We used here the N-terminal fragment of spore coat protein CotB in B. subtilis and the entire antigen UreA in H. pylori as examples showing that chimeric proteins comprised of these two heterologous proteins/peptides can be displayed on the spore surface with high stability of genetic structure and expression. The ureA gene was inserted into the thyA gene in the wild type strain, thus the recombinant spores A1.13 grows dependently on thymine and become a promising spore vectored vaccine candidate for oral administration against H. pylori with higher safety when released in the environment.

Declarations

ACKNOWLEDGMENTS
The authors would like to acknowledge Prof.

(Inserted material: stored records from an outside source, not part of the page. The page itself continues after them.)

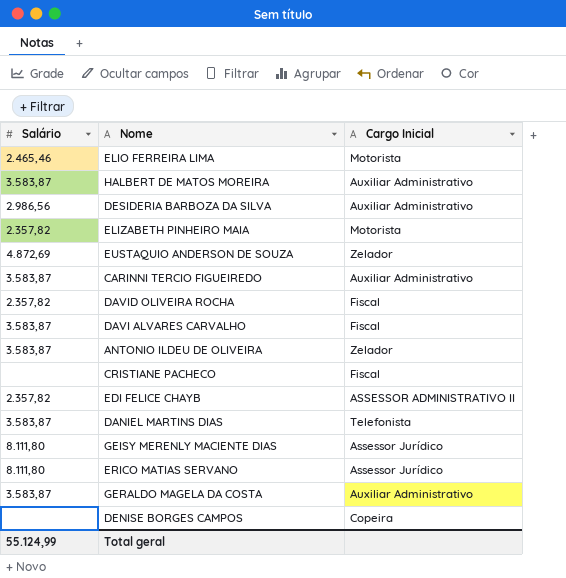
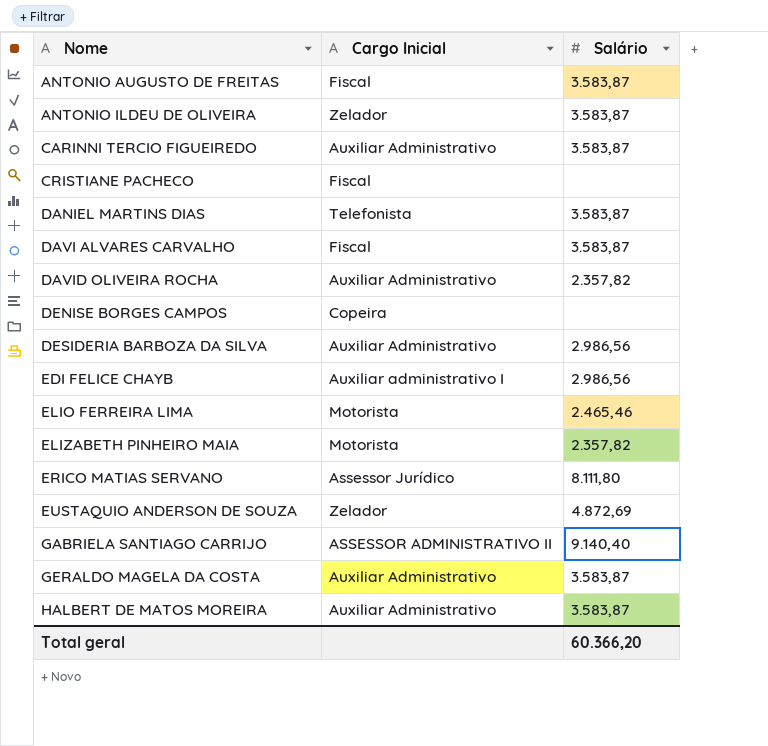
row order: none -> Nome ascending
column Salário | position: 1 -> 3
row GEISY MERENLY MACIENTE DIAS: 8.111,80 | Assessor Jurídico -> none
row ANTONIO AUGUSTO DE FREITAS: none -> Fiscal | 3.583,87
DAVID OLIVEIRA ROCHA | Cargo Inicial: Fiscal -> Auxiliar Administrativo
EDI FELICE CHAYB | Cargo Inicial: ASSESSOR ADMINISTRATIVO II -> Auxiliar administrativo I
EDI FELICE CHAYB | Salário: 2.357,82 -> 2.986,56
row GABRIELA SANTIAGO CARRIJO: none -> ASSESSOR ADMINISTRATIVO II | 9.140,40
Total geral | Salário: 55.124,99 -> 60.366,20

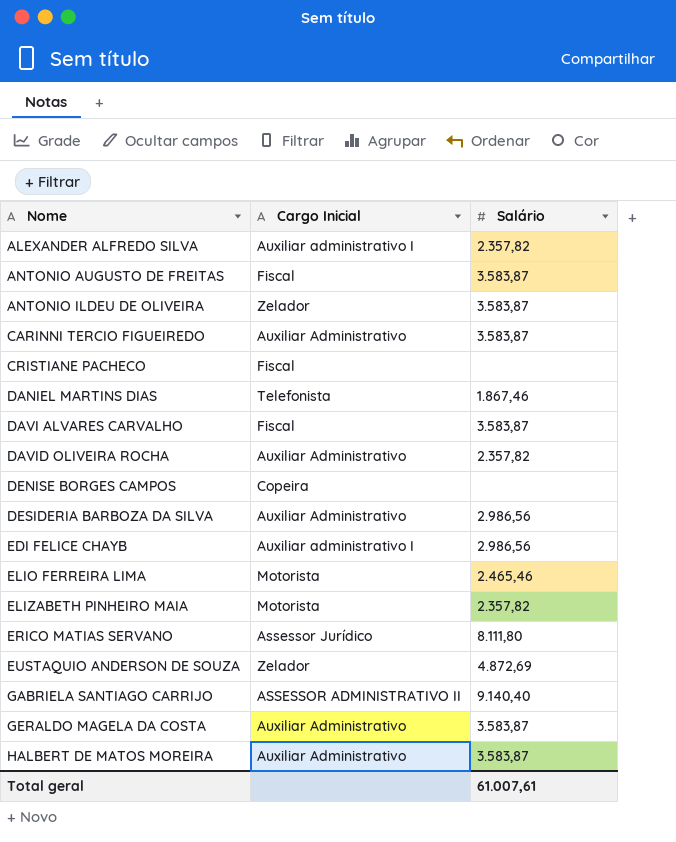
row ALEXANDER ALFREDO SILVA: none -> Auxiliar administrativo I | 2.357,82
DANIEL MARTINS DIAS | Salário: 3.583,87 -> 1.867,46
Total geral | Salário: 60.366,20 -> 61.007,61

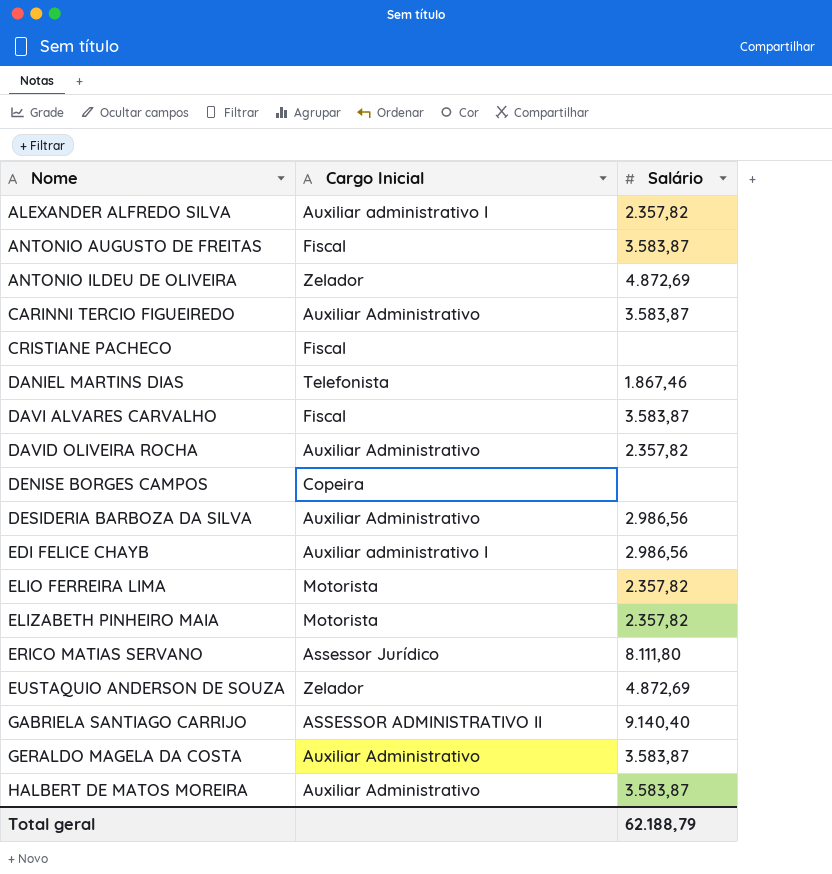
ANTONIO ILDEU DE OLIVEIRA | Salário: 3.583,87 -> 4.872,69
ELIO FERREIRA LIMA | Salário: 2.465,46 -> 2.357,82
Total geral | Salário: 61.007,61 -> 62.188,79

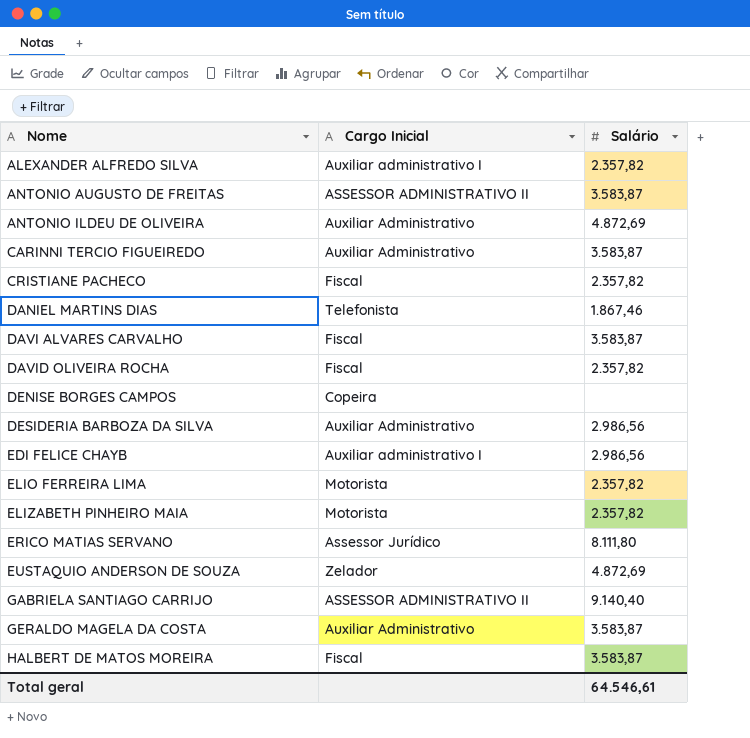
ANTONIO AUGUSTO DE FREITAS | Cargo Inicial: Fiscal -> ASSESSOR ADMINISTRATIVO II
ANTONIO ILDEU DE OLIVEIRA | Cargo Inicial: Zelador -> Auxiliar Administrativo
CRISTIANE PACHECO | Salário: none -> 2.357,82
DAVID OLIVEIRA ROCHA | Cargo Inicial: Auxiliar Administrativo -> Fiscal
HALBERT DE MATOS MOREIRA | Cargo Inicial: Auxiliar Administrativo -> Fiscal
Total geral | Salário: 62.188,79 -> 64.546,61

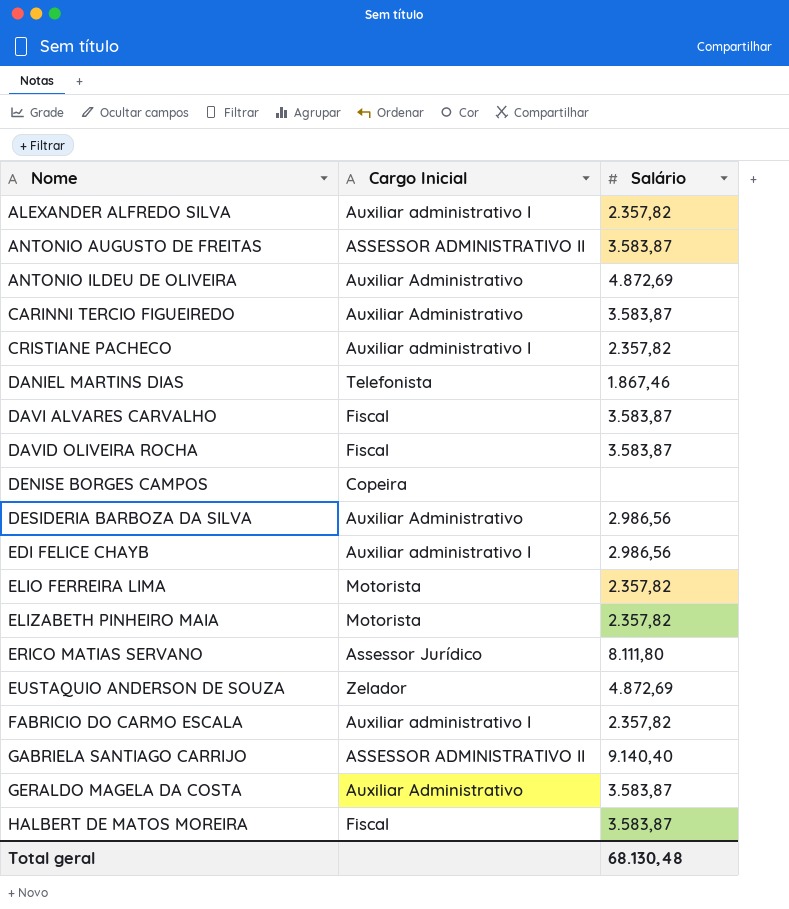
CRISTIANE PACHECO | Cargo Inicial: Fiscal -> Auxiliar administrativo I
DAVID OLIVEIRA ROCHA | Salário: 2.357,82 -> 3.583,87
row FABRICIO DO CARMO ESCALA: none -> Auxiliar administrativo I | 2.357,82
Total geral | Salário: 64.546,61 -> 68.130,48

Simon Cutting at Royal Holloway University of London (UK) for providing B. subtilis strain PY79 and plasmid pThyA, and Yen Linh Nguyen at Institute of Vaccines and Medical Biologicals (IVAC, Vietnam) for technical support to dot blot assays.

CONFLICT OF INTEREST
The authors declare that there is no conflict of interest.

AUTHORS’ CONTRIBUTION
VDN conceptualized the study. TLP, TKCN and TCN carried out the study and collected the data. TPP and VDN applied methodology. TTP collected resources and performed validation. VDN supervised, project administration, and funding acquisition. VDN wrote the manuscript. TKCN, VDN and TTP reviewed the manuscript. VDN edited the manuscript. All authors read and approved the final manuscript for publication.

FUNDING
This study was supported by the Vietnam Ministry of Science & Technology (MOST) under grant number NDT.79.GB/20 to VDN.

DATA AVAILABILITY
All datasets generated or analysed during this study are included in the manuscript.

ETHICS STATEMENT
This article does not contain any studies on human participants or animals performed by any of the authors.